Below is some of our guideline in developing stored procedures:
The stored procedure must be test-able & traceable - the PRINT keyword must be use and/or sufficient log records must be created for system administrator to trace the process.
The stored procedure must be able to re-run - we should not expect the stored procedure will be run once. It should be tested with the idea what-if the caller run it for multiple times. What will happen? Another way of thinking is that, if we run the same stored procedure multiple times with the same parameters, does it give the same output?
The stored procedure must be broke down into small piece of process and meet the above guideline - sometimes, it's unbelievable to see a stored procedure which contains 1000+ lines. This is not a good way in developing stored procedure. The best way is to modularize the processes and break it down into small processes. This will ease the testing and also future enhancement.

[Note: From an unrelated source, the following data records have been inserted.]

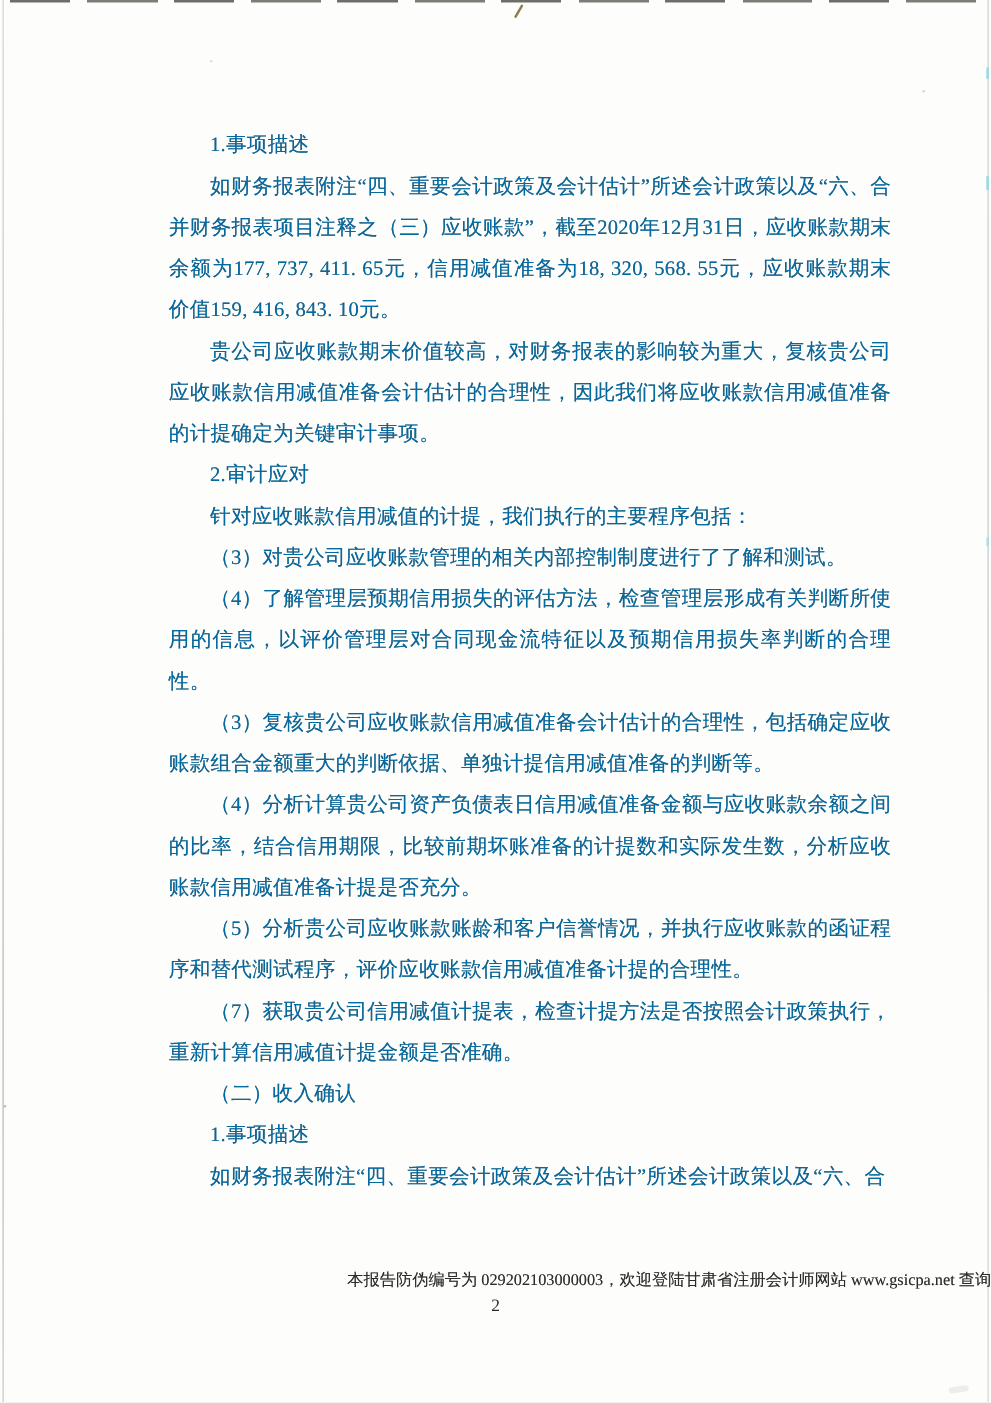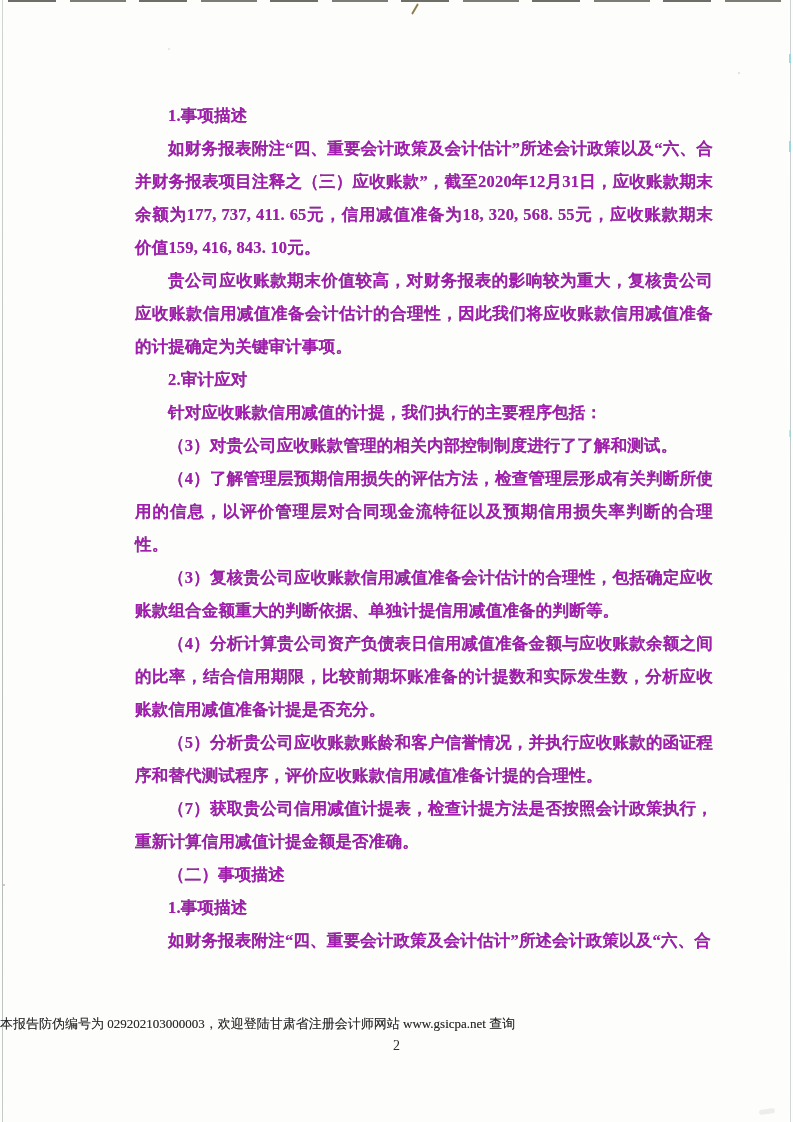--- a/index.html
+++ b/index.html
@@ -16,11 +16,10 @@
     position:absolute;
     left:135px;top:99px;width:578px;
     font-size:16.5px;line-height:33px;
-    color:#a21caf;
+    color:#0369a1;
     text-align:justify;
     letter-spacing:.2px;
     text-shadow:0 0 .4px rgba(44,44,44,.55);
-    font-weight:bold;
   }
   .body-text p{margin:0;text-indent:2em;}
   

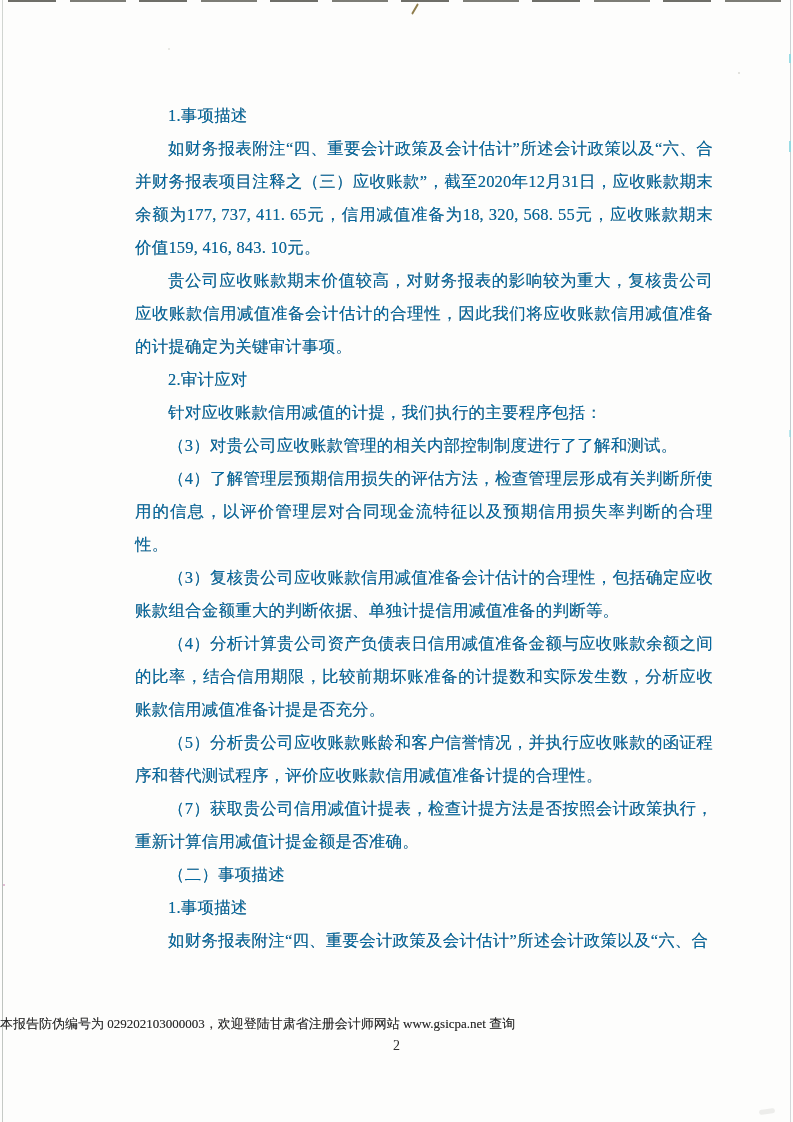--- a/index.html
+++ b/index.html
@@ -96,7 +96,7 @@
       <p>（4）分析计算贵公司资产负债表日信用减值准备金额与应收账款余额之间的比率，结合信用期限，比较前期坏账准备的计提数和实际发生数，分析应收账款信用减值准备计提是否充分。</p>
       <p>（5）分析贵公司应收账款账龄和客户信誉情况，并执行应收账款的函证程序和替代测试程序，评价应收账款信用减值准备计提的合理性。</p>
       <p>（7）获取贵公司信用减值计提表，检查计提方法是否按照会计政策执行，重新计算信用减值计提金额是否准确。</p>
-      <p>（二）事项描述</p>
+      <p>（二）收入确认</p>
       <p>1.事项描述</p>
       <p>如财务报表附注“四、重要会计政策及会计估计”所述会计政策以及“六、合</p>
     </div>

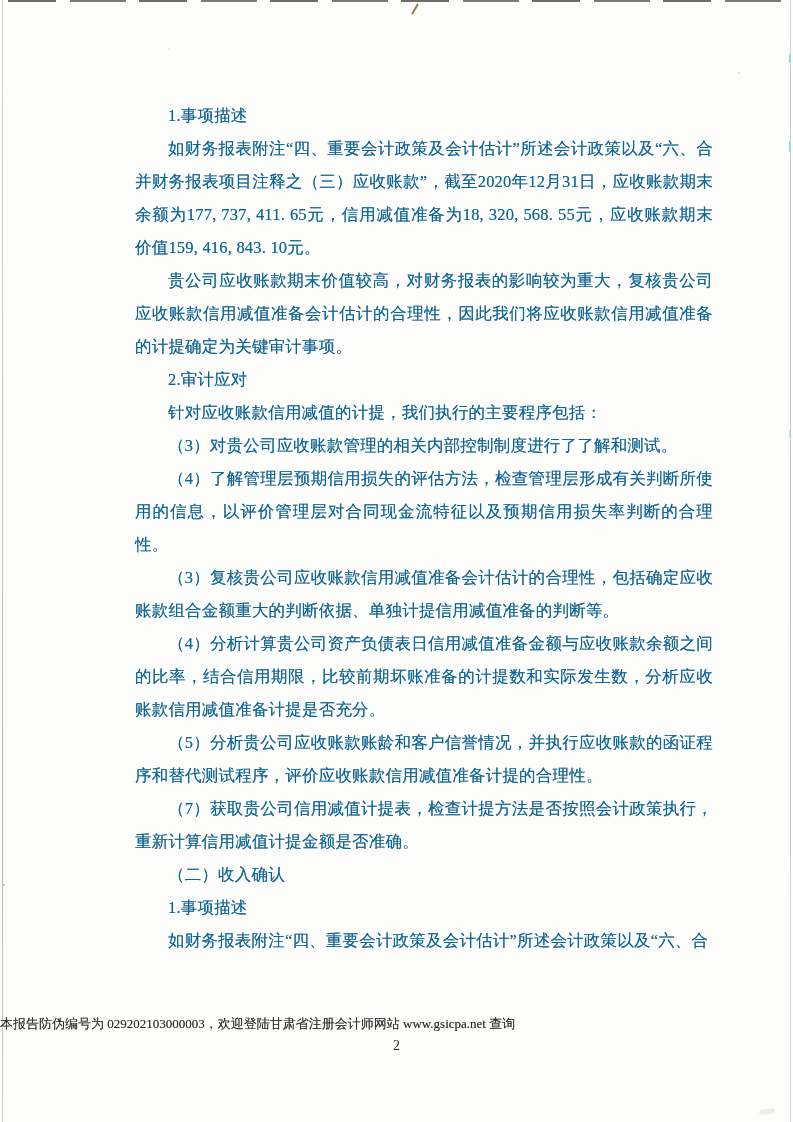--- a/index.html
+++ b/index.html
@@ -25,7 +25,7 @@
   
   .footer{
     position:absolute;left:0;top:1016px;width:100%;
-    text-align:left;font-size:13px;line-height:16px;
+    text-align:right;font-size:13px;line-height:16px;
     color:#2c2c2c;
     text-shadow:0 0 .4px rgba(44,44,44,.5);
   }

Stop hard-coding the constants in a stored procedure - some programmer wants to complete their job as soon as possible without really care the future maintenance. The best way to handle constant is to save the value in a table and load it when you need it.
Stop using "flag" parameter to instruct the stored procedure to run different process - you should not use any parameter as a flag to indicate running which process within the stored procedure. For example, flag=1 is to returns customer records and flag=2 is to update customer's outstanding balance. This is very confusing.
Naming convention - don't name the stored procedure the way you like. All stored procedure must follow the agreed naming convention. In fact, the stored procedure name should contains the main module code (as prefix) to ease the future maintenance.